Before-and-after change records
################
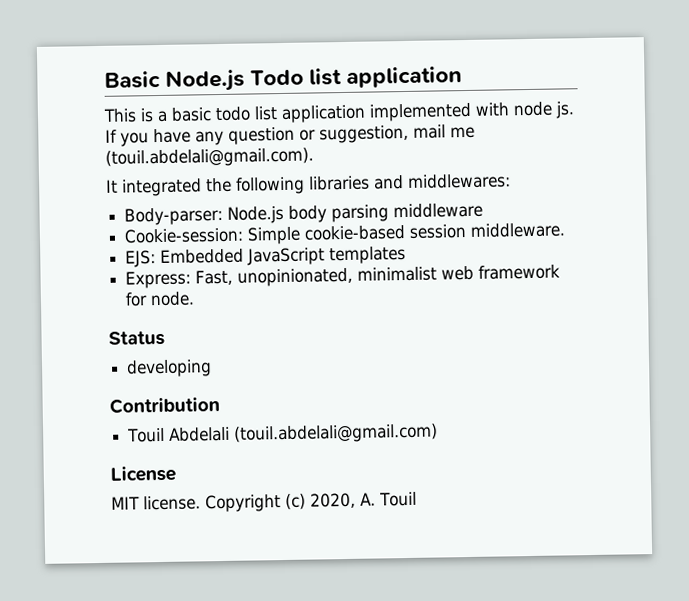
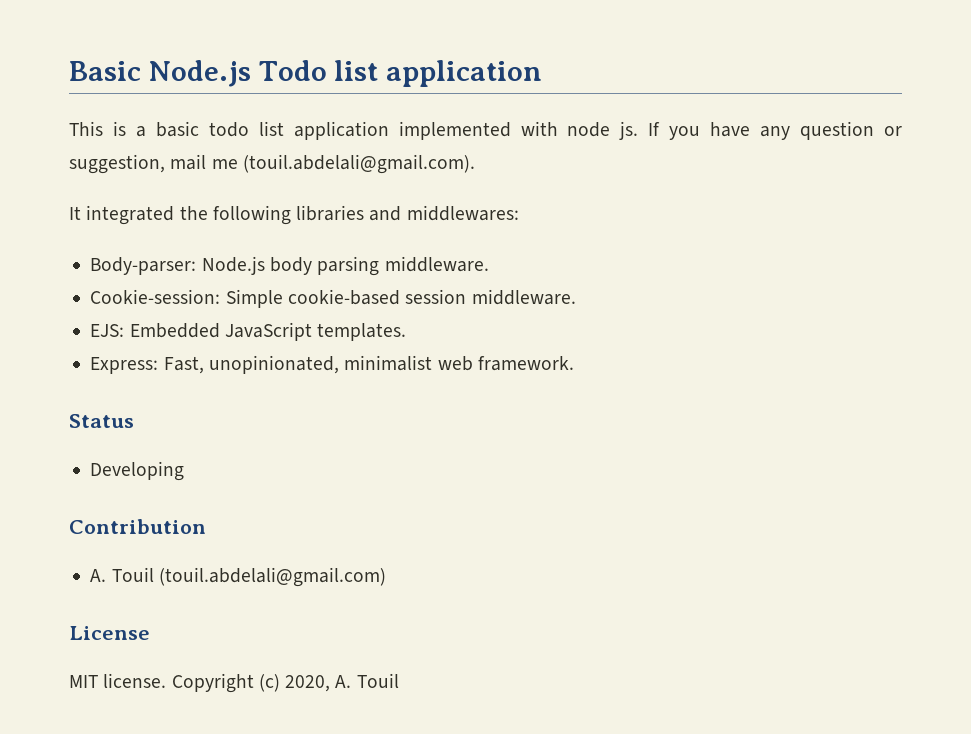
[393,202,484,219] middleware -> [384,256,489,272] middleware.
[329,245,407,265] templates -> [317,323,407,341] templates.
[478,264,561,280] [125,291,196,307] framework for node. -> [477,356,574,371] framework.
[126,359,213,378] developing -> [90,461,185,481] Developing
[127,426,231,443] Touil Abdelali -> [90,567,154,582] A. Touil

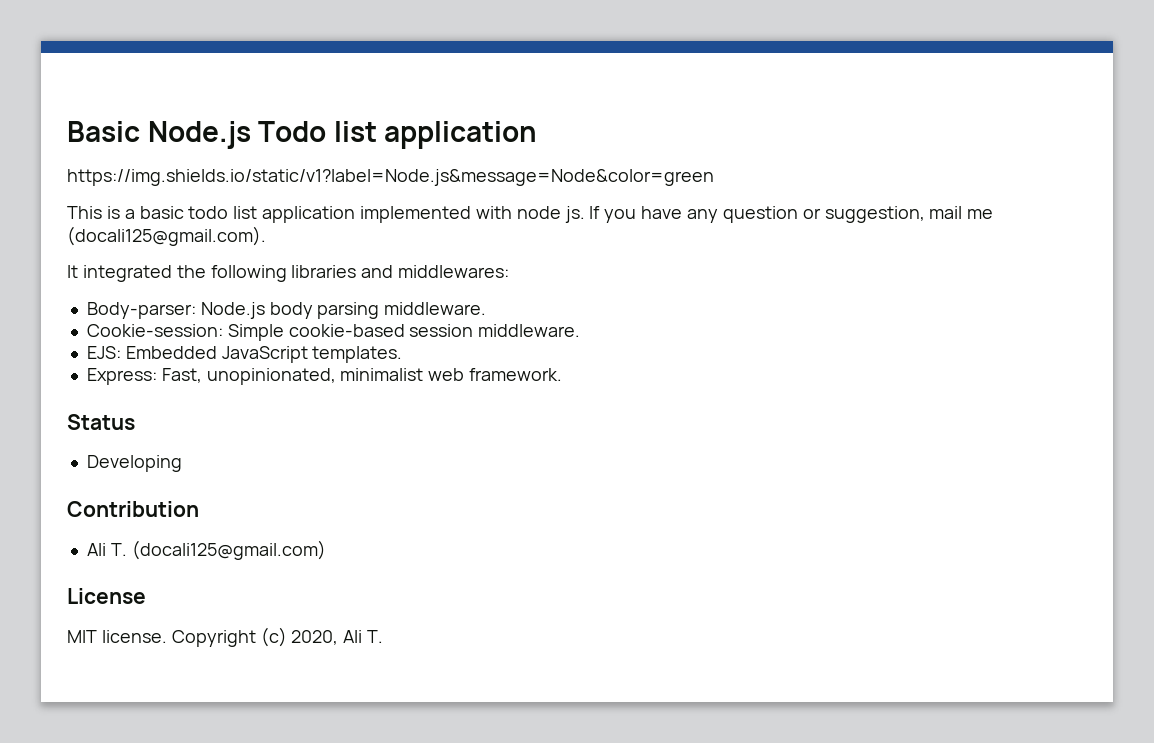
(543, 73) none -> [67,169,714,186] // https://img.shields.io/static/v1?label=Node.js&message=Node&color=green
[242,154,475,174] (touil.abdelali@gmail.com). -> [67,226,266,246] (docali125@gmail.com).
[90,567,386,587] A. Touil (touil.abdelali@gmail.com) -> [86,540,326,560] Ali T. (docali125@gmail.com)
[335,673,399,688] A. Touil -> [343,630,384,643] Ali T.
################
**What to produce**
Return every line of the records exactly as given, pictures excluded.

**Reply**
[393,202,484,219] middleware -> [384,256,489,272] middleware.
[329,245,407,265] templates -> [317,323,407,341] templates.
[478,264,561,280] [125,291,196,307] framework for node. -> [477,356,574,371] framework.
[126,359,213,378] developing -> [90,461,185,481] Developing
[127,426,231,443] Touil Abdelali -> [90,567,154,582] A. Touil

(543, 73) none -> [67,169,714,186] // https://img.shields.io/static/v1?label=Node.js&message=Node&color=green
[242,154,475,174] (touil.abdelali@gmail.com). -> [67,226,266,246] (docali125@gmail.com).
[90,567,386,587] A. Touil (touil.abdelali@gmail.com) -> [86,540,326,560] Ali T. (docali125@gmail.com)
[335,673,399,688] A. Touil -> [343,630,384,643] Ali T.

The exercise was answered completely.